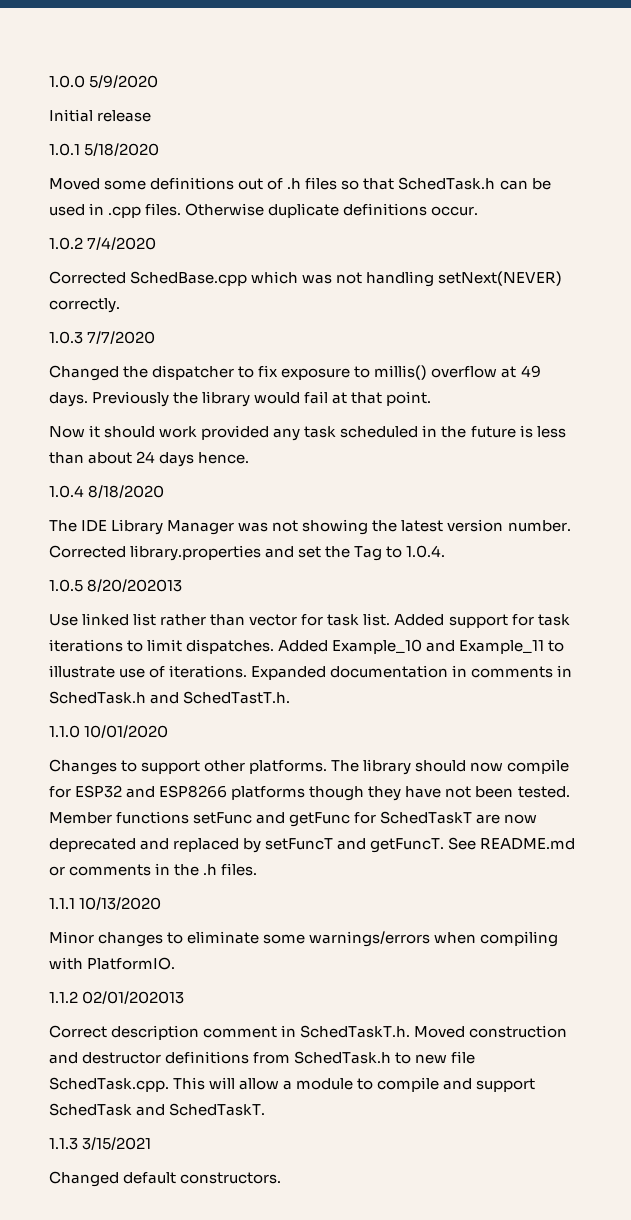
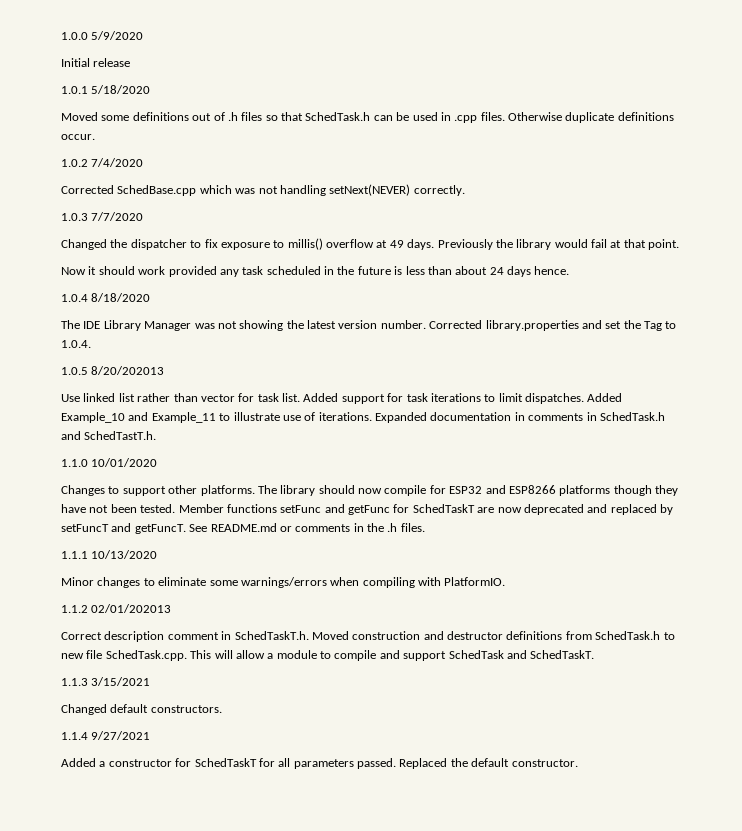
(282, 1178) none -> [61,731,151,740] [61,758,578,769] // 1.1.4 9/27/2021 // Added a constructor for SchedTaskT for all parameters passed. Replaced the default constructor.

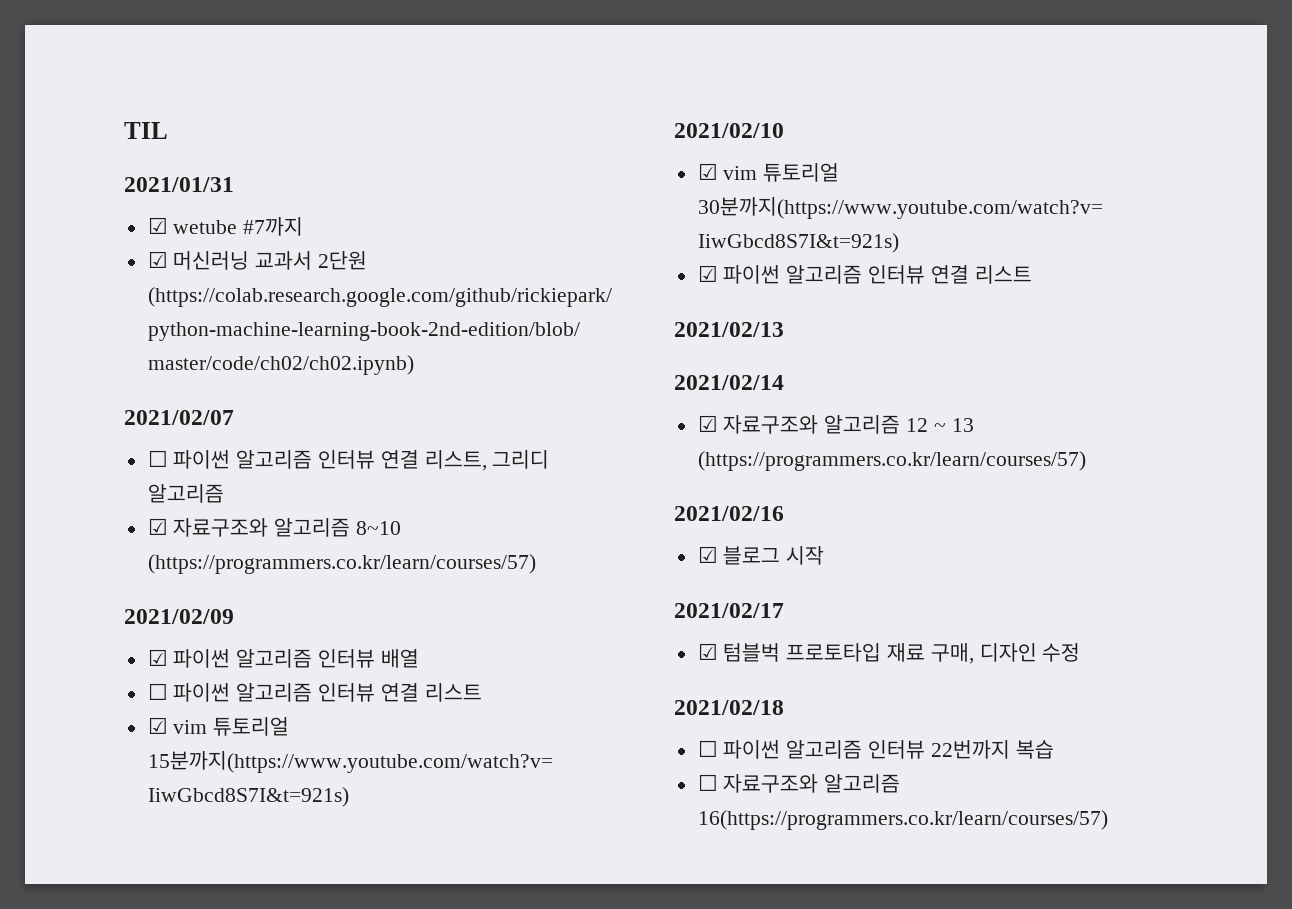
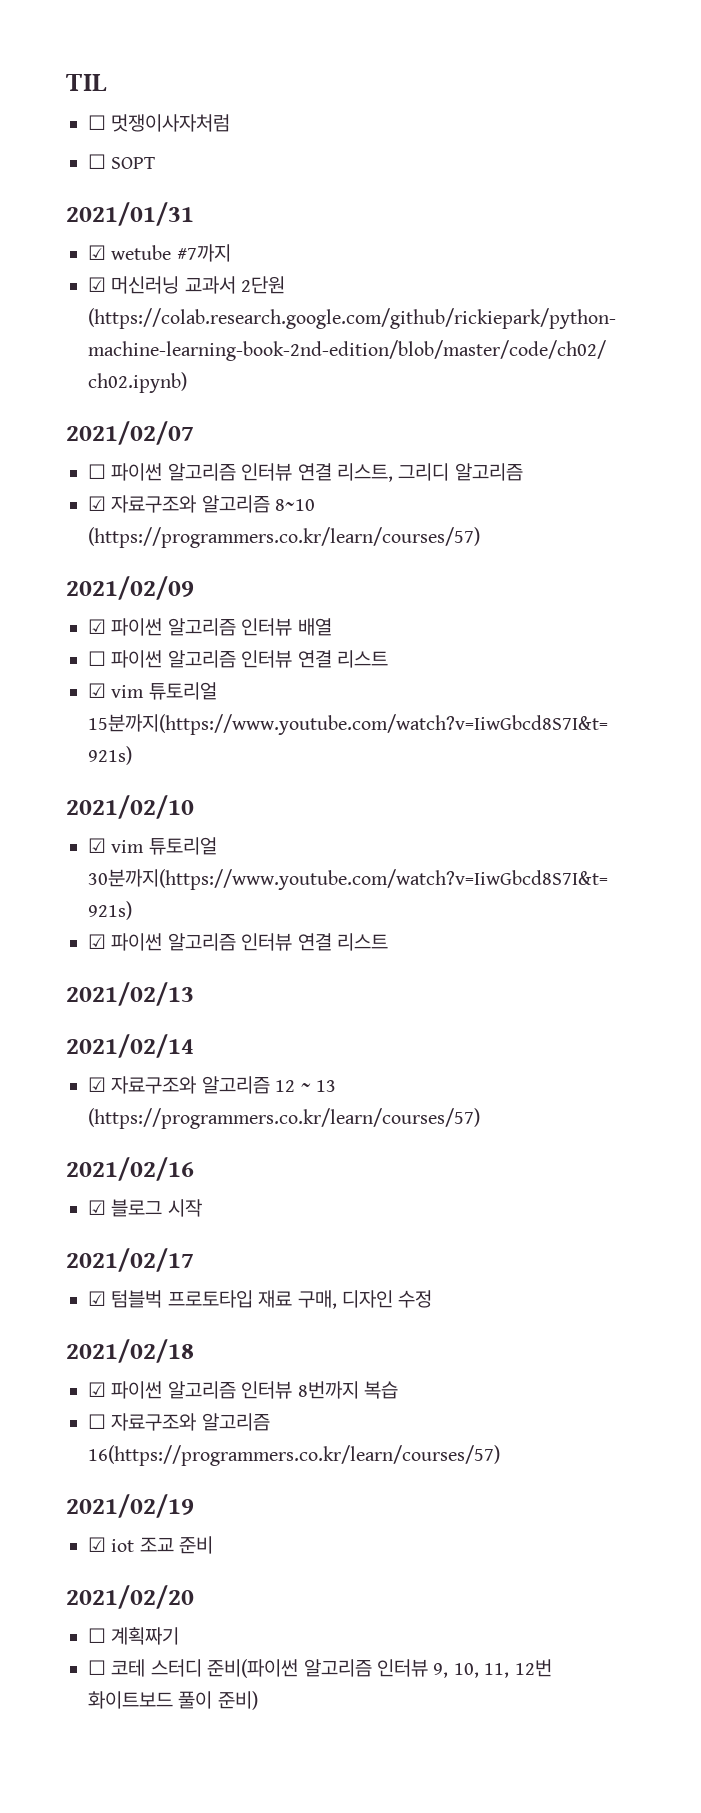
(168, 130) none -> [88,114,231,132] [88,154,156,169] // ☐ 멋쟁이사자처럼 // ☐ SOPT
[697,740,1010,759] ☐ 파이썬 알고리즘 인터뷰 22번까지 -> [88,1381,359,1399] ☑ 파이썬 알고리즘 인터뷰 8번까지
(1108, 820) none -> [66,1494,194,1518] [88,1536,214,1554] [66,1585,194,1609] [88,1627,180,1645] [88,1659,552,1678] [88,1691,258,1710] // 2021/02/19 // ☑ iot 조교 준비 // 2021/02/20 // ☐ 계획짜기 // ☐ 코테 스터디 준비(파이썬 알고리즘 인터뷰 9, 10, 11, 12번 화이트보드 풀이 준비)

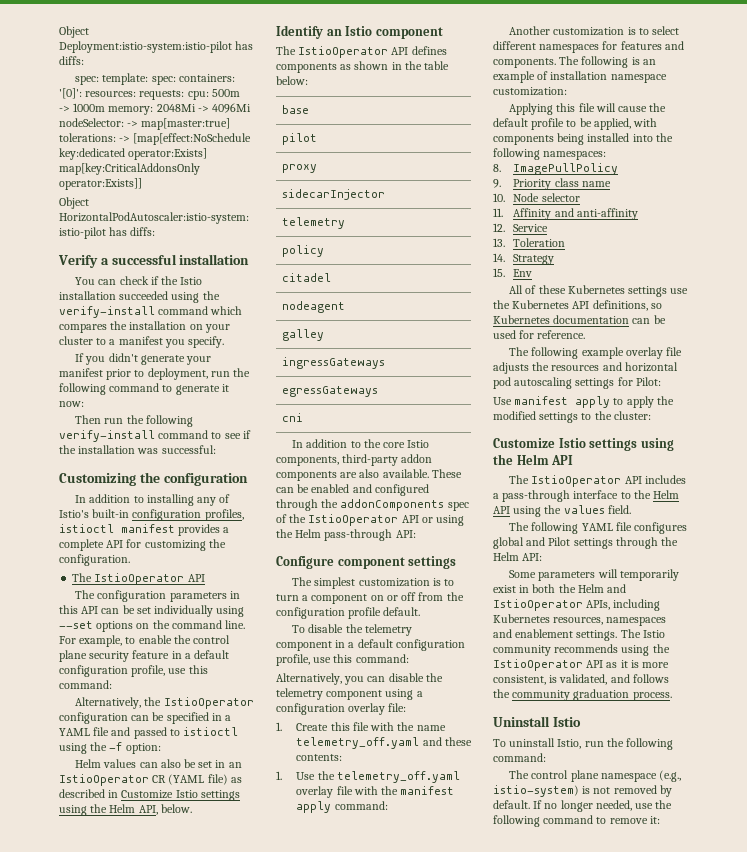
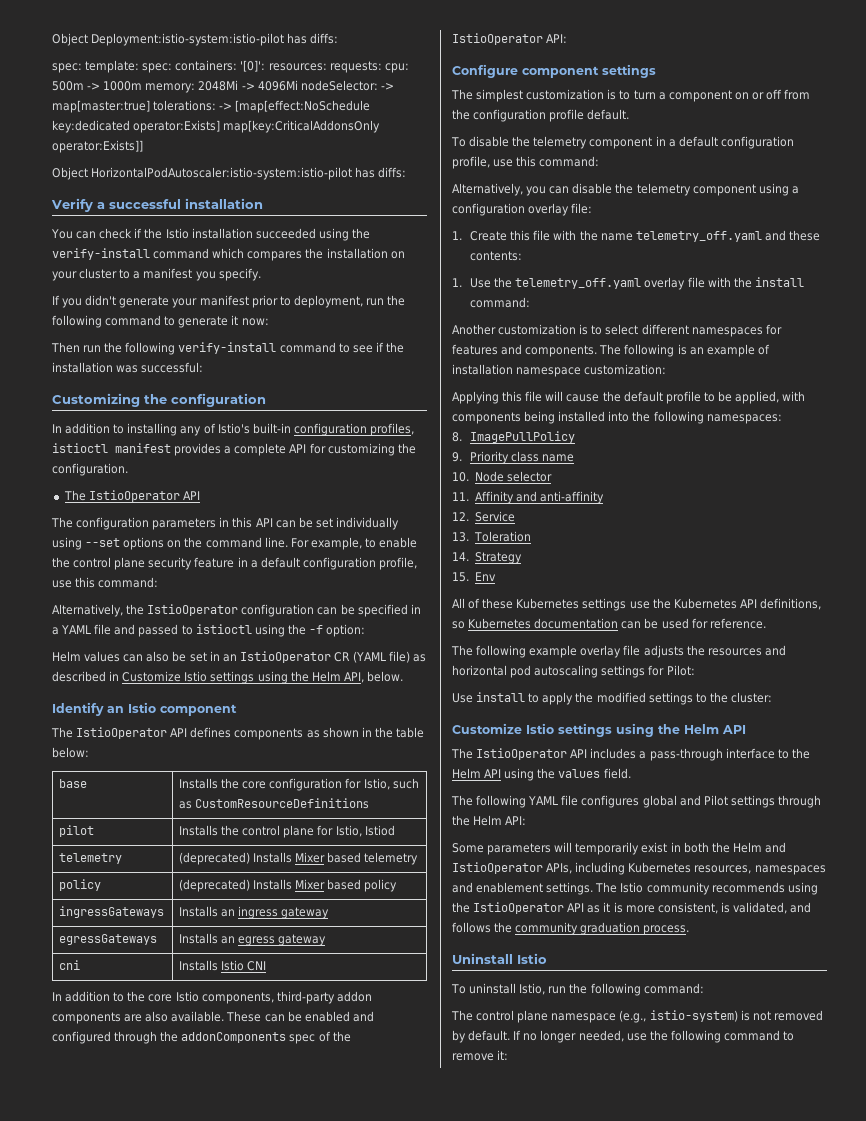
[281,133,317,145] [281,164,317,173] [281,189,385,200] [281,217,345,229] [281,245,324,257] [281,273,331,282] [281,301,345,313] [281,329,324,341] [281,357,385,369] [281,386,378,397] [281,413,303,422] // pilot // proxy // sidecarInjector // telemetry // policy // citadel // nodeagent // galley // ingressGateways // egressGateways // cni -> [179,778,419,791] [179,798,370,809] [59,825,95,837] [179,825,395,838] [59,853,123,864] [179,852,419,865] [59,879,102,891] [179,879,398,892] [59,906,165,918] [179,906,330,919] [59,934,158,945] [179,933,327,946] [59,960,81,970] [179,960,267,971] | Installs the core configuration for Istio, such as CustomResourceDefinitions // pilot | Installs the control plane for Istio, Istiod // telemetry | (deprecated) Installs Mixer based telemetry // policy | (deprecated) Installs Mixer based policy // ingressGateways | Installs an ingress gateway // egressGateways | Installs an egress gateway // cni | Installs Istio CNI
[401,515,465,526] [276,529,393,541] API or using the Helm pass-through -> (543, 39) none
[400,786,455,795] [296,801,332,813] manifest apply -> [754,277,804,287] install
[514,396,611,408] manifest apply -> [476,692,526,702] install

Task directions:
Once the pictures are removed, copy the material above exactly.

Task response:
(282, 1178) none -> [61,731,151,740] [61,758,578,769] // 1.1.4 9/27/2021 // Added a constructor for SchedTaskT for all parameters passed. Replaced the default constructor.

(168, 130) none -> [88,114,231,132] [88,154,156,169] // ☐ 멋쟁이사자처럼 // ☐ SOPT
[697,740,1010,759] ☐ 파이썬 알고리즘 인터뷰 22번까지 -> [88,1381,359,1399] ☑ 파이썬 알고리즘 인터뷰 8번까지
(1108, 820) none -> [66,1494,194,1518] [88,1536,214,1554] [66,1585,194,1609] [88,1627,180,1645] [88,1659,552,1678] [88,1691,258,1710] // 2021/02/19 // ☑ iot 조교 준비 // 2021/02/20 // ☐ 계획짜기 // ☐ 코테 스터디 준비(파이썬 알고리즘 인터뷰 9, 10, 11, 12번 화이트보드 풀이 준비)

[281,133,317,145] [281,164,317,173] [281,189,385,200] [281,217,345,229] [281,245,324,257] [281,273,331,282] [281,301,345,313] [281,329,324,341] [281,357,385,369] [281,386,378,397] [281,413,303,422] // pilot // proxy // sidecarInjector // telemetry // policy // citadel // nodeagent // galley // ingressGateways // egressGateways // cni -> [179,778,419,791] [179,798,370,809] [59,825,95,837] [179,825,395,838] [59,853,123,864] [179,852,419,865] [59,879,102,891] [179,879,398,892] [59,906,165,918] [179,906,330,919] [59,934,158,945] [179,933,327,946] [59,960,81,970] [179,960,267,971] | Installs the core configuration for Istio, such as CustomResourceDefinitions // pilot | Installs the control plane for Istio, Istiod // telemetry | (deprecated) Installs Mixer based telemetry // policy | (deprecated) Installs Mixer based policy // ingressGateways | Installs an ingress gateway // egressGateways | Installs an egress gateway // cni | Installs Istio CNI
[401,515,465,526] [276,529,393,541] API or using the Helm pass-through -> (543, 39) none
[400,786,455,795] [296,801,332,813] manifest apply -> [754,277,804,287] install
[514,396,611,408] manifest apply -> [476,692,526,702] install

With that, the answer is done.